We’ve all felt it. That absolute, iron clad certainty that we can’t take our job any longer. We know with absolute fortitude that we won’t last another week, not another day, not another hour. Our every instinct screams at us to just get up, walk out, and worry about the consequences later. Fortunately, few of us act on this (It’s a good thing too, or the world would be in chaos.). However, while there are some clear indicators that it’s time to quit your job, it may not always be the best option:

Quitting might not be right for you:

Telling your boss that they can take their job and shove it (lolol) before storming out with your head held high is a romantic notion, but it’s likely one that would have serious and lasting consequences. Job changes are extremely stressful life events. You’ll likely have become dependent on the income and quitting without due consideration may prove ruinous to your household finances (Especially if you have children depending on you.). In today’s uncertain job market, can you guarantee that you’ll find another better job within a reasonable time?

Ask yourself, is the grass really greener on the other side?

The trouble is that today’s society has become so utterly saturated with advertising and social media has led us to present highly idealized and stage managed versions of our own lives, so it’s easy to imagine that the grass is always greener on the other side. But what if everyone else isn’t happier than you? What if everyone else isn’t working less hours for more money? The truth (Unromantic and unsexy as it may be!), is that you may be better off where you are. This shouldn’t be seen as an admission of defeat, rather it should be celebrated as a reasonable and well-informed decision.
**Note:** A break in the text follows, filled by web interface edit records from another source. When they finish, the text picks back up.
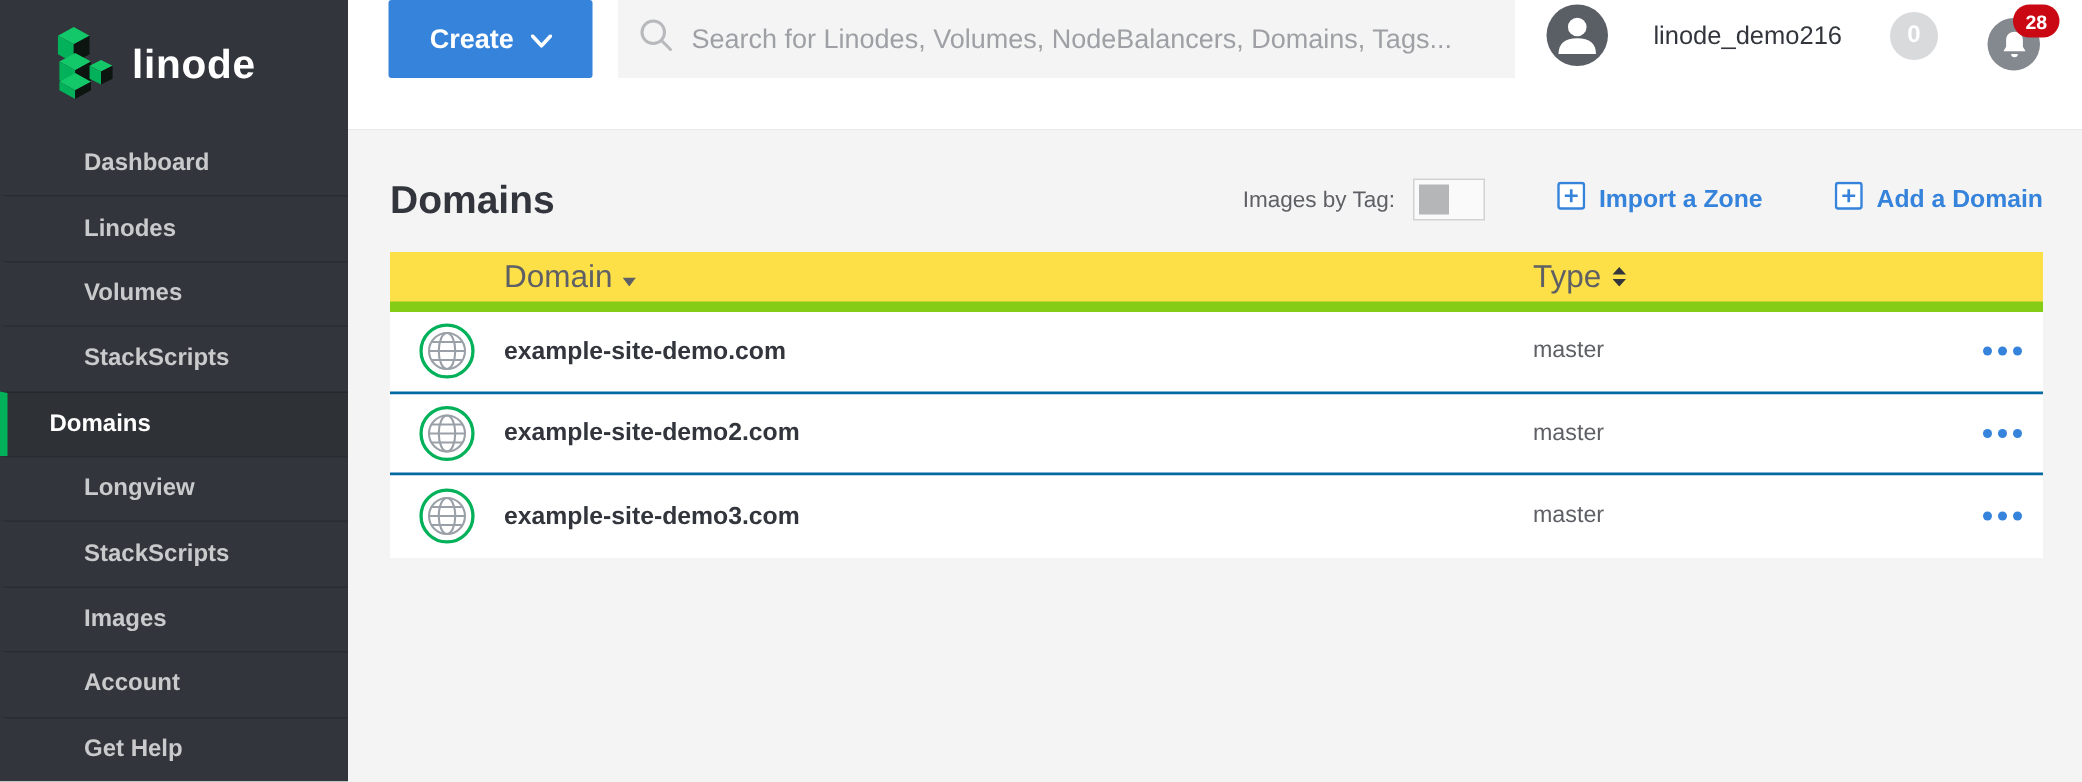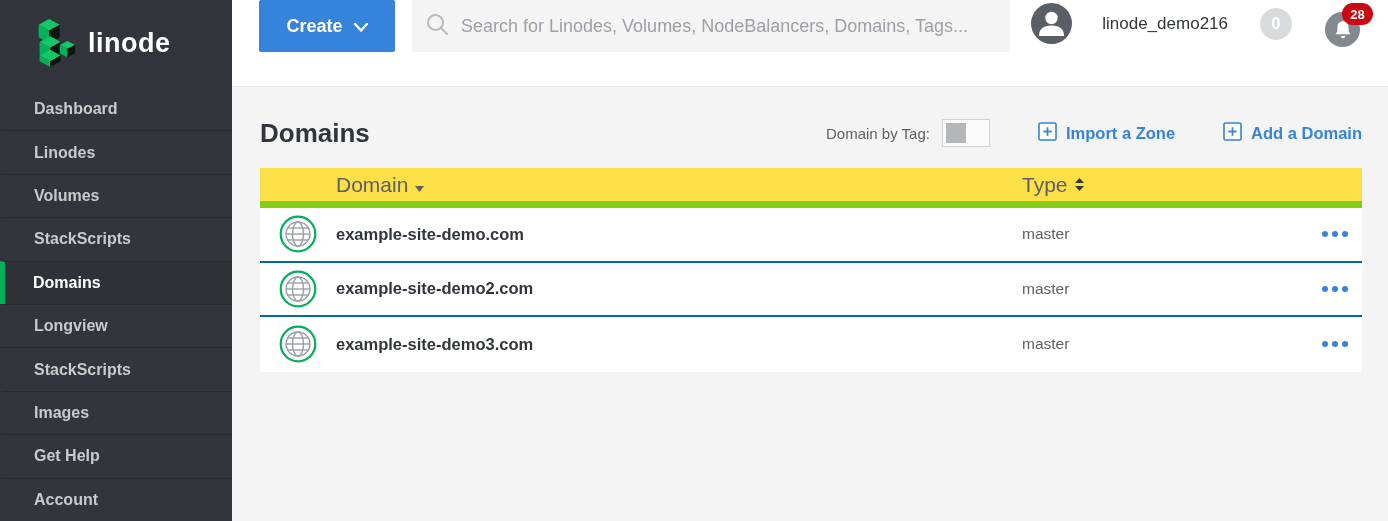--- a/index.html
+++ b/index.html
@@ -25,7 +25,7 @@
   .nav { flex:1; display:flex; flex-direction:column; }
   .nav-item {
     height:43.4px; display:flex; align-items:center;
-    padding-left:29px;
+    padding-left:51px;
     color:#c9cacc; font-size:16px; font-weight:600;
     border-left:5px solid transparent;
     border-top:1px solid rgba(0,0,0,0.18);

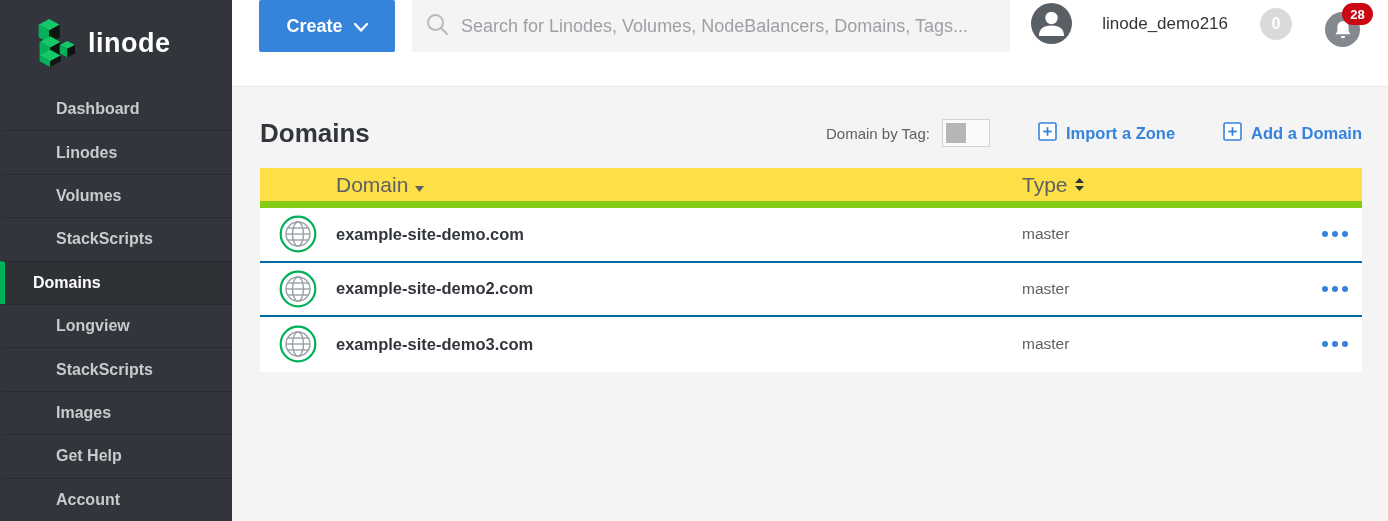--- a/index.html
+++ b/index.html
@@ -269,7 +269,7 @@
       <h1 class="page-title">Domains</h1>
 
       <div class="head-actions">
-        <span class="group-label">Domain by Tag:</span>
+        <span class="group-label">Images by Tag:</span>
         <div class="toggle">
           <div class="toggle-knob"></div>
         </div>

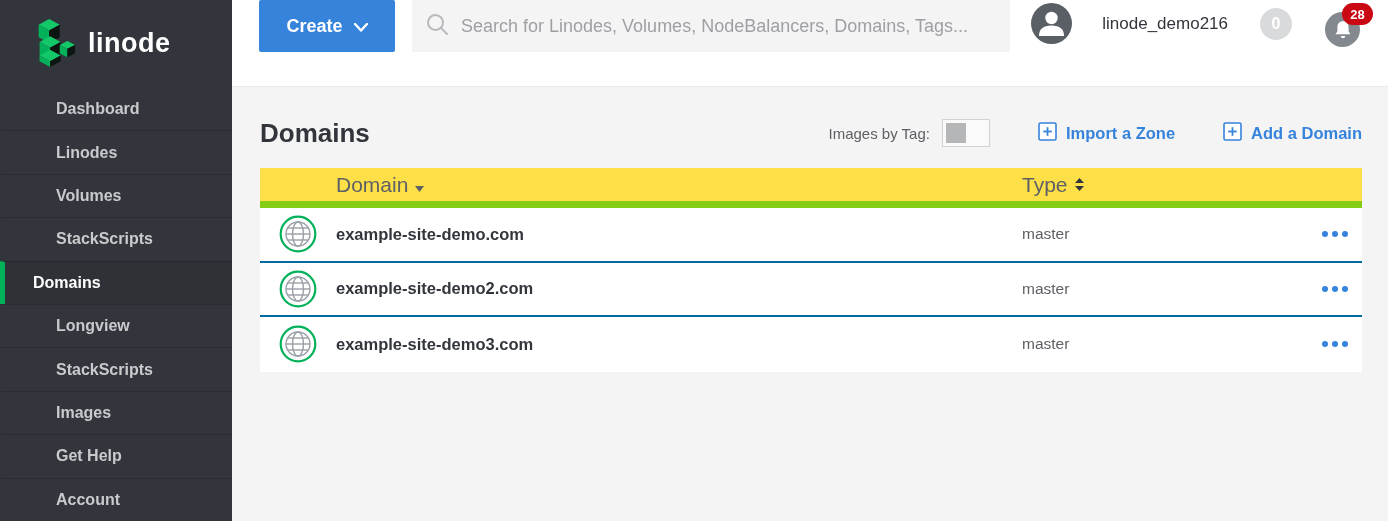--- a/index.html
+++ b/index.html
@@ -210,11 +210,11 @@
       </div>
 
       <div class="nav-item">
+        <span>Account</span>
+      </div>
+
+      <div class="nav-item">
         <span>Get Help</span>
-      </div>
-
-      <div class="nav-item">
-        <span>Account</span>
       </div>
     </nav>
 </aside>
If someone is mistreating you, go through the proper channels:

Often, we find ourselves allowing a colleague or boss to ruin our work experience. While there’s nothing that anyone can do about clashes of personality or mismatched working styles, you must not allow a colleague’s inappropriate behaviors to ruin your working environment. You have the right to do your job without fear of discrimination, harassment, or bullying. If a colleague subjects you or others close to you to harassment or bullying on the grounds of age, race, gender, gender identity, disability, or religion it’s incumbent upon you to do something about it. Your employer should have a procedure for dealing with grievances, although there are also lawyers for employees whose expertise can also be invaluable. You have the right to pursue grievances against colleagues or managers without fear of reprisals or unfair dismissal.

Find ways to enjoy your job:

No matter how much it may feel like your hatred for your job is all encompassing, chances are that you don’t hate everything about your job or the organization that you work for. Find ways to enjoy your job by focusing your attention on the places where you excel, spend time with the people whose company you enjoy, or allow yourself some time on the way to work and back to listen to your favorite music, podcasts or audio books. Sometimes the little things can make all of the difference to how you perceive your job!

If you’re feeling miserable at work, you are not alone! But carefully evaluate your decision before you choose to throw in the towel.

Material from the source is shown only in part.